Instructions for the task: Only the lines from the top of the listing below through the line containing "border-radius: 10px;" should be output, exactly and with no pictures.

Data shown:

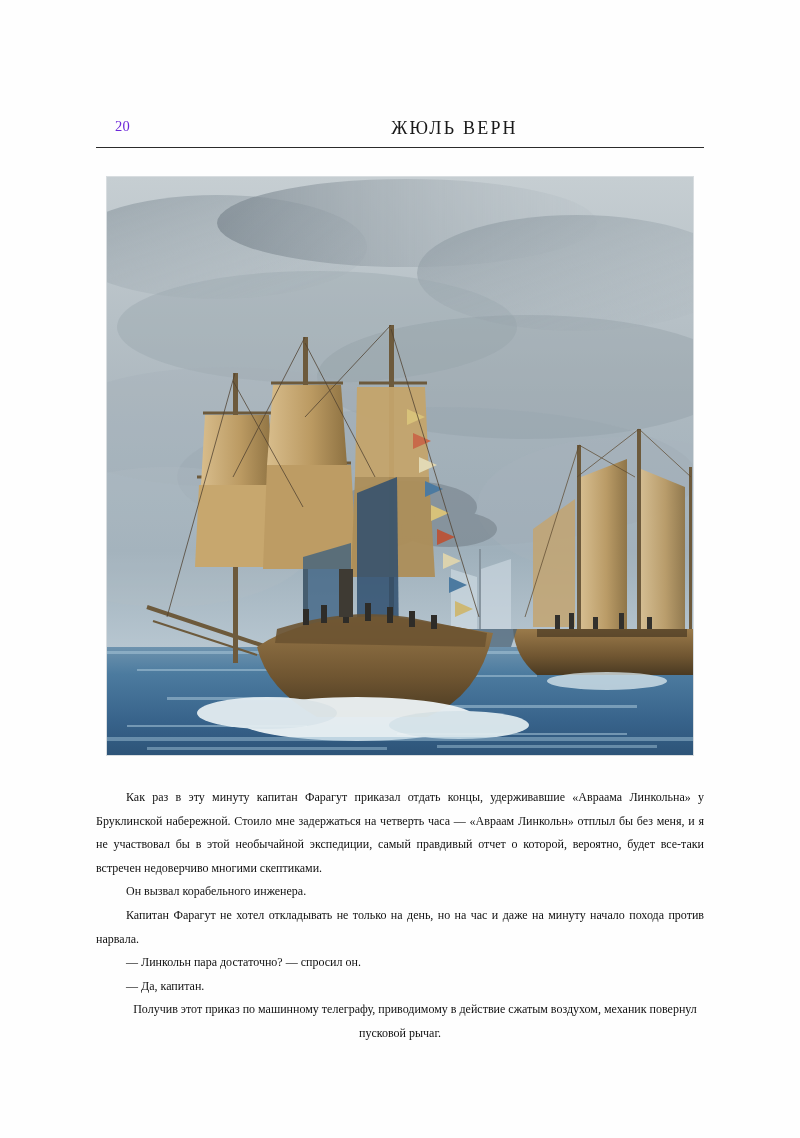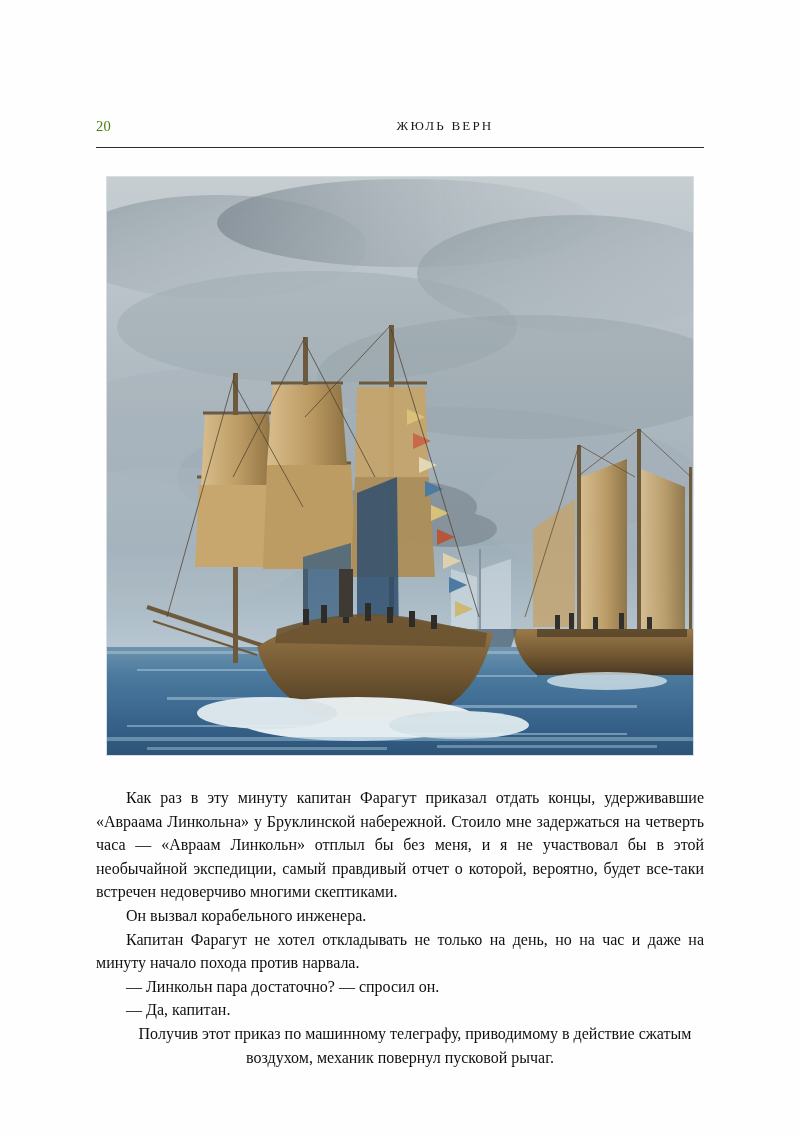--- a/index.html
+++ b/index.html
@@ -29,27 +29,28 @@
     left: 96px;
     top: 118px;
     width: 608px;
     height: 28px;
     display: flex;
     align-items: flex-start;
   }
   .folio {
     font-size: 14.5px;
     letter-spacing: 0.3px;
-    color: #4d7c0f;
+    color: #6d28d9;
     width: 150px;
+    margin-left: 19px;
   }
   .head-title {
     flex: 1;
     text-align: center;
-    font-size: 13px;
+    font-size: 18px;
     letter-spacing: 2.2px;
     color: #1a1a1a;
     margin-left: -60px;
   }
   .head-rule {
     position: absolute;
     left: 96px;
     top: 147px;
     width: 608px;
     height: 1px;
@@ -68,21 +69,21 @@
     box-shadow: 0 0 0 1px #d8dde0;
   }
   .fig-svg { display: block; width: 586px; height: 578px; }
 
   
   .body-text {
     position: absolute;
     left: 96px;
     top: 786px;
     width: 608px;
-    font-size: 16px;
+    font-size: 12px;
     line-height: 23.6px;
     color: #101010;
     text-align: justify;
     text-justify: inter-word;
     hyphens: manual;
   }
   .body-text p {
     margin: 0;
     text-indent: 30px;
   }

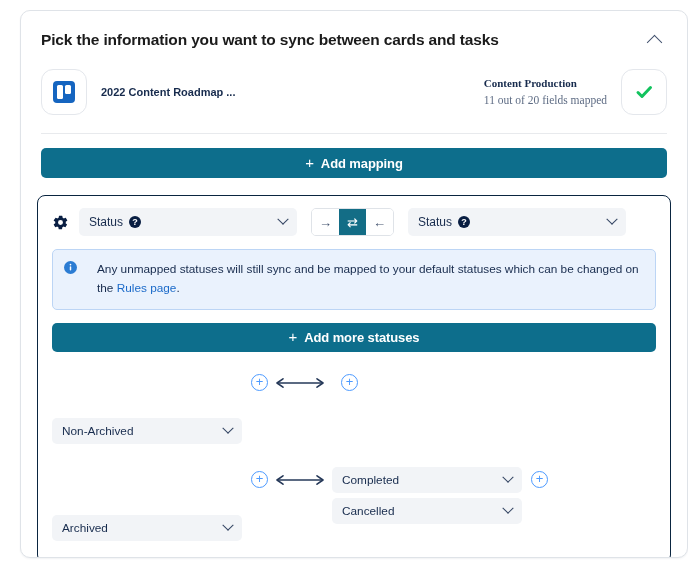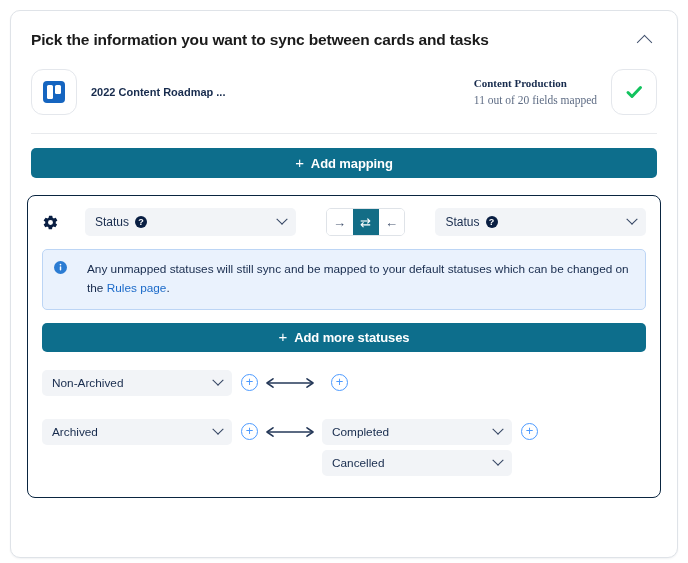--- a/index.html
+++ b/index.html
@@ -16,21 +16,21 @@
     position: relative;
     width: 688px;
     height: 563px;
     background: #ffffff;
     overflow: hidden;
   }
 
   
   .card {
     position: absolute;
-    left: 10px;
+    left: 20px;
     top: 10px;
     width: 668px;
     height: 548px;
     background: #ffffff;
     border: 1px solid #dfe3e8;
     border-radius: 10px;
     box-shadow: 0 1px 2px rgba(9,30,66,0.06);
     overflow: hidden;
   }
 
@@ -183,21 +183,21 @@
     margin: 17px 16px 0 16px;
     border: 1px solid #0a2540;
     border-radius: 8px;
     padding: 12px 14px 16px 14px;
   }
 
   
   .field-header {
     display: flex;
     align-items: center;
-    gap: 26px;
+    gap: 10px;
   }
   .gear-icon { flex: 0 0 auto; display: block; }
 
   .select {
     background: #f2f4f7;
     border: none;
     border-radius: 5px;
     height: 28px;
     display: flex;
     align-items: center;
@@ -295,20 +295,21 @@
 
   
   .map-row {
     display: flex;
     align-items: flex-start;
     margin-top: 18px;
   }
   .map-col-left {
     width: 190px;
     flex: 0 0 auto;
+    margin-top: 48px;
   }
   .map-col-right {
     width: 190px;
     flex: 0 0 auto;
   }
   .opt-select {
     background: #f2f4f7;
     border: none;
     border-radius: 5px;
     height: 26px;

Exercise solution:
--- a/index.html
+++ b/index.html
@@ -29,27 +29,28 @@
     left: 96px;
     top: 118px;
     width: 608px;
     height: 28px;
     display: flex;
     align-items: flex-start;
   }
   .folio {
     font-size: 14.5px;
     letter-spacing: 0.3px;
-    color: #4d7c0f;
+    color: #6d28d9;
     width: 150px;
+    margin-left: 19px;
   }
   .head-title {
     flex: 1;
     text-align: center;
-    font-size: 13px;
+    font-size: 18px;
     letter-spacing: 2.2px;
     color: #1a1a1a;
     margin-left: -60px;
   }
   .head-rule {
     position: absolute;
     left: 96px;
     top: 147px;
     width: 608px;
     height: 1px;
@@ -68,21 +69,21 @@
     box-shadow: 0 0 0 1px #d8dde0;
   }
   .fig-svg { display: block; width: 586px; height: 578px; }
 
   
   .body-text {
     position: absolute;
     left: 96px;
     top: 786px;
     width: 608px;
-    font-size: 16px;
+    font-size: 12px;
     line-height: 23.6px;
     color: #101010;
     text-align: justify;
     text-justify: inter-word;
     hyphens: manual;
   }
   .body-text p {
     margin: 0;
     text-indent: 30px;
   }

--- a/index.html
+++ b/index.html
@@ -16,21 +16,21 @@
     position: relative;
     width: 688px;
     height: 563px;
     background: #ffffff;
     overflow: hidden;
   }
 
   
   .card {
     position: absolute;
-    left: 10px;
+    left: 20px;
     top: 10px;
     width: 668px;
     height: 548px;
     background: #ffffff;
     border: 1px solid #dfe3e8;
     border-radius: 10px;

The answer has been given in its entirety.